In traditional Yom Kippur prayerbooks, before Kol Nidrei, there's a tradition to read the verse "Light is sown (saved away) for the righteous, and for the straight hearted, happiness" (or zarua la'tzadik, u'le'yishrei lev, simcha). This is a line that many ignore or miss as they come late for Kol Nidrei, or are simply looking forward to the higher profile Kol Nidrei prayer.
Rabbi Matisyahu Solomon wrote at length about this verse, and to summarize his message, the verse is telling us an important message. We spend the High Holidays thinking about being righteous, and how we can be more righteous. But we need to know that righteousness isn't the highest goal. Above being righteous is being straight-hearted.

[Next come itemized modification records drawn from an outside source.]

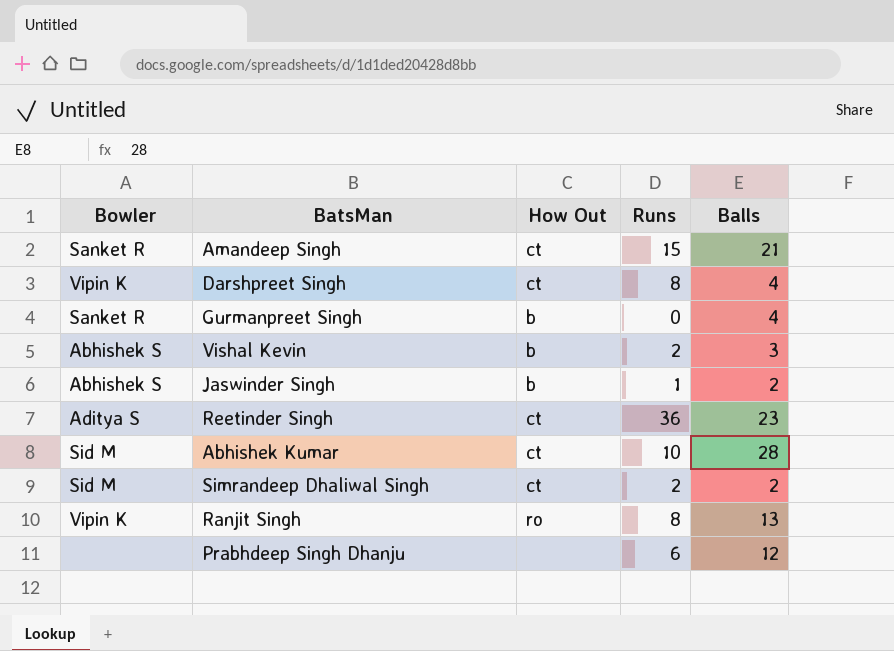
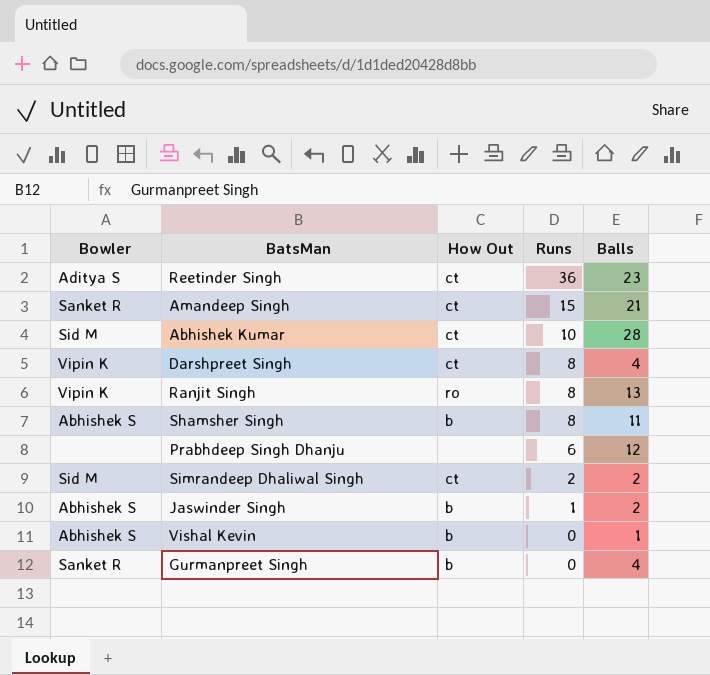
row order: none -> Runs descending
row Shamsher Singh: none -> Abhishek S | b | 8 | 11
Vishal Kevin | Runs: 2 -> 0
Vishal Kevin | Balls: 3 -> 1

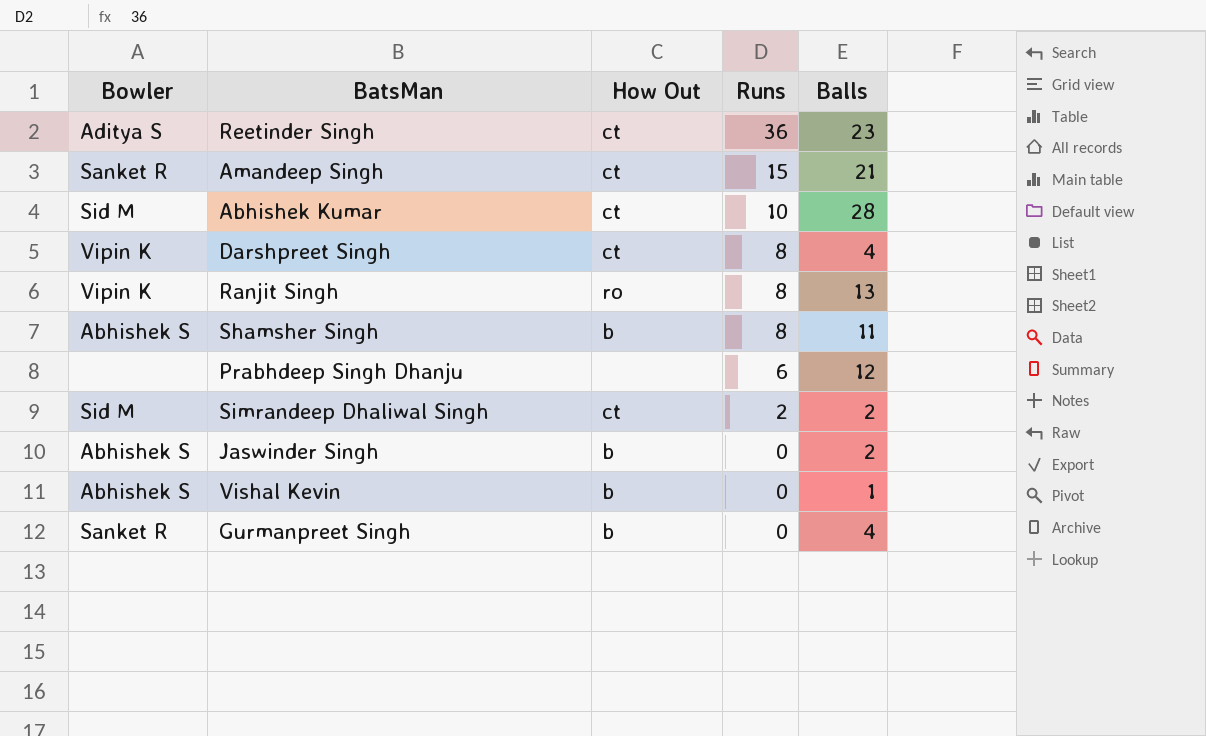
Jaswinder Singh | Runs: 1 -> 0

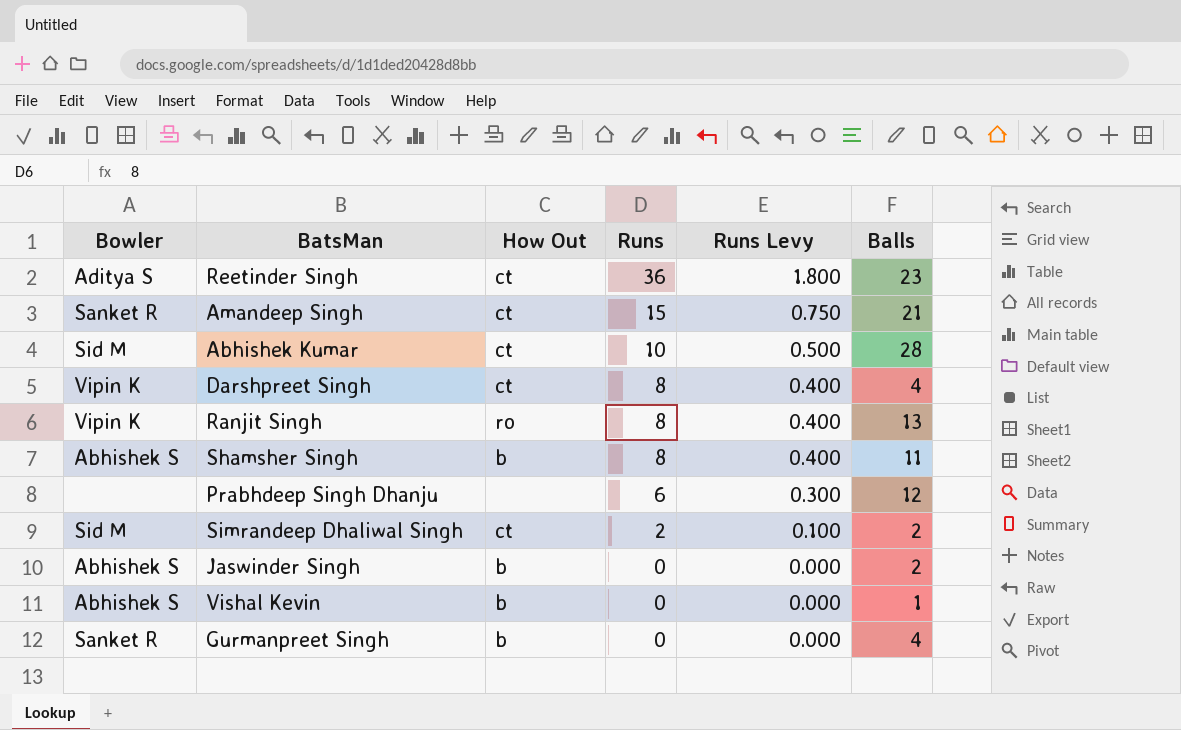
column Runs Levy | formula: none -> [Runs] * 0.05

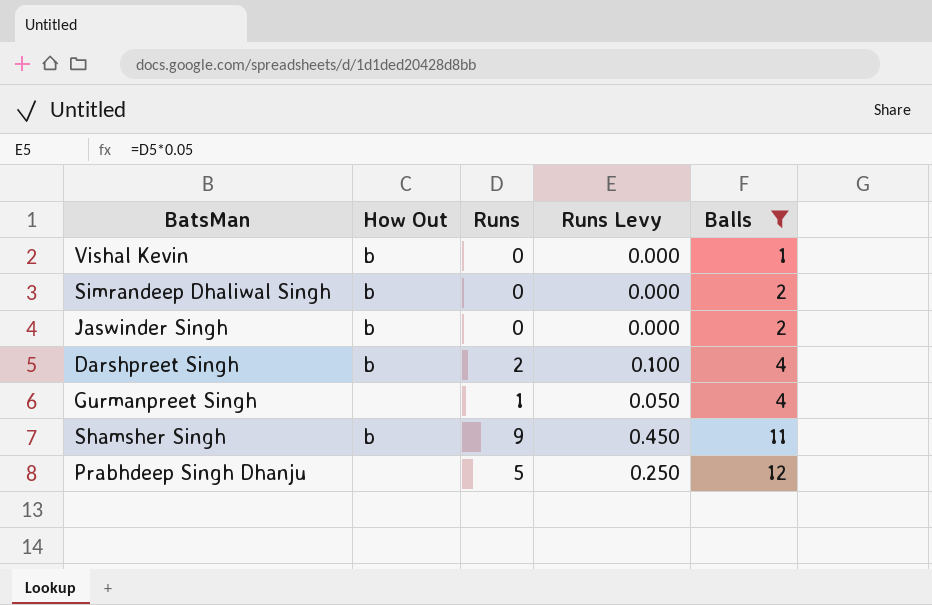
filter: none -> Balls <= 12
row order: Runs descending -> Balls ascending
column Bowler | position: 1 -> none
Simrandeep Dhaliwal Singh | How Out: ct -> b
Simrandeep Dhaliwal Singh | Runs: 2 -> 0
Simrandeep Dhaliwal Singh | Runs Levy: 0.100 -> 0.000
Darshpreet Singh | How Out: ct -> b
Darshpreet Singh | Runs: 8 -> 2
Darshpreet Singh | Runs Levy: 0.400 -> 0.100
Gurmanpreet Singh | How Out: b -> none
Gurmanpreet Singh | Runs: 0 -> 1
Gurmanpreet Singh | Runs Levy: 0.000 -> 0.050
Shamsher Singh | Runs: 8 -> 9
Shamsher Singh | Runs Levy: 0.400 -> 0.450
Prabhdeep Singh Dhanju | Runs: 6 -> 5
Prabhdeep Singh Dhanju | Runs Levy: 0.300 -> 0.250

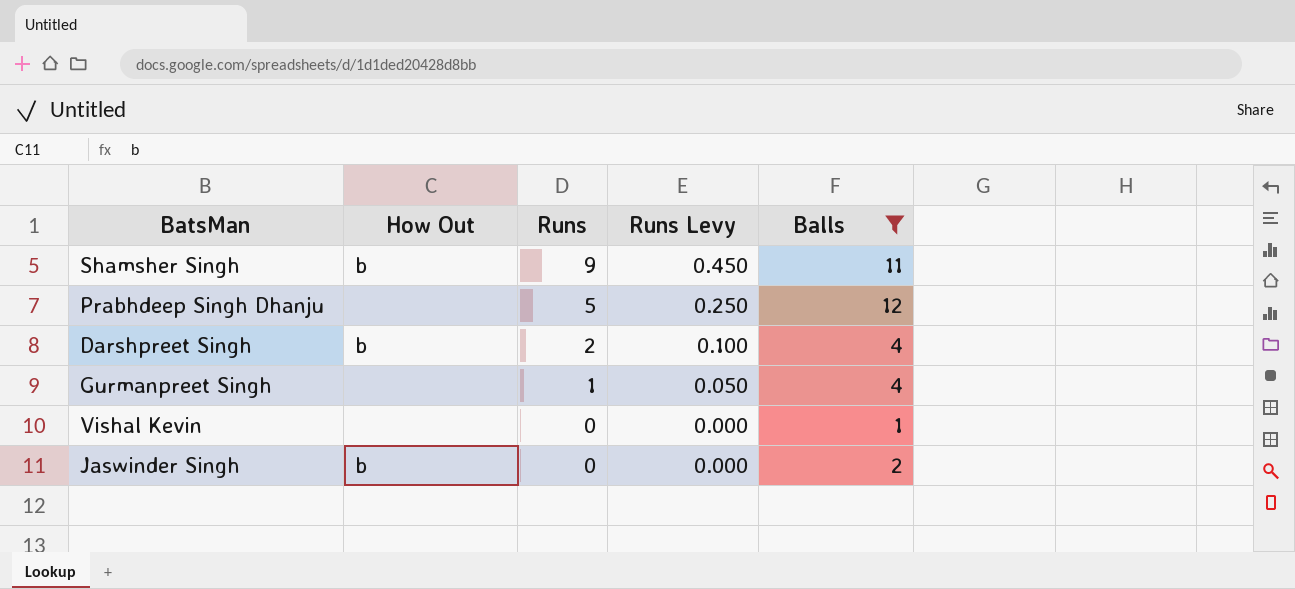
row order: Balls ascending -> Runs descending
row Simrandeep Dhaliwal Singh: b | 0 | 0.000 | 2 -> none
Vishal Kevin | How Out: b -> none

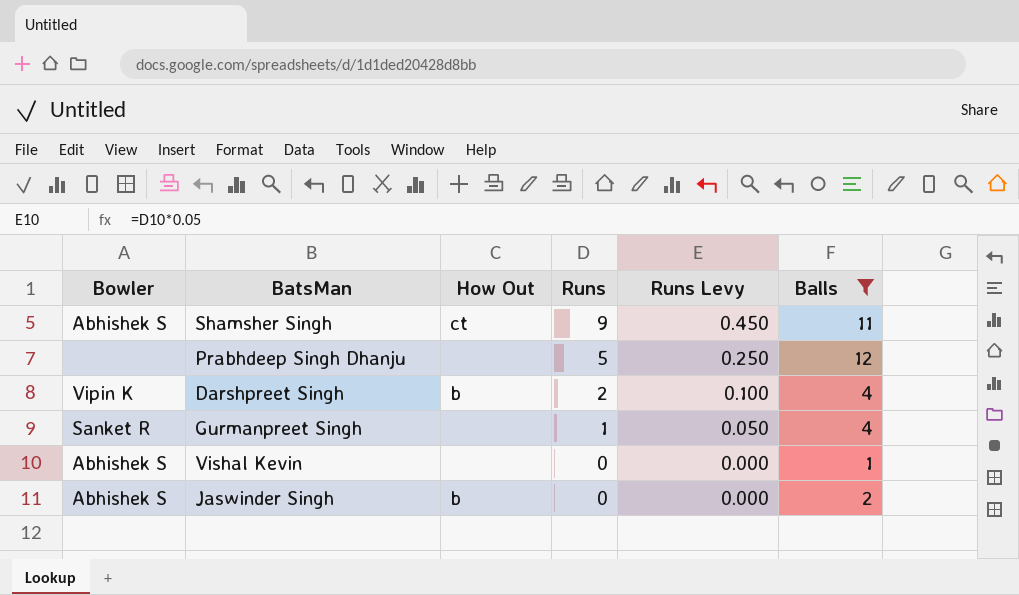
column Bowler | position: none -> 1
Shamsher Singh | How Out: b -> ct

Straight-hearted means not just doing the right thing, but having no deceit or ulterior motives or back-handedness in our hearts while we're doing whatever we're doing. There are many people who are righteous but not necessarily straight-hearted. But on Yom Kippur, when we're doing a "gap analysis" to see where we've fallen short in the past, and asking G-d for atonement for any mistakes we've made, it's important to have our eye on the biggest goal, being straight-hearted.
As I wrote above, I don't have time to expand on this, but I think that if we all think about it, and think about the intent behind the conversations in Harry Potter about Harry's pure heart and its importance and uniqueness, we'll have more to think about on Yom Kippur.
I hope everyone has a great Yom Kippur and an easy fast, and that we all have a new year with not only the light (clarity) of righteousness, but the happiness that G-d promises to the straight-hearted.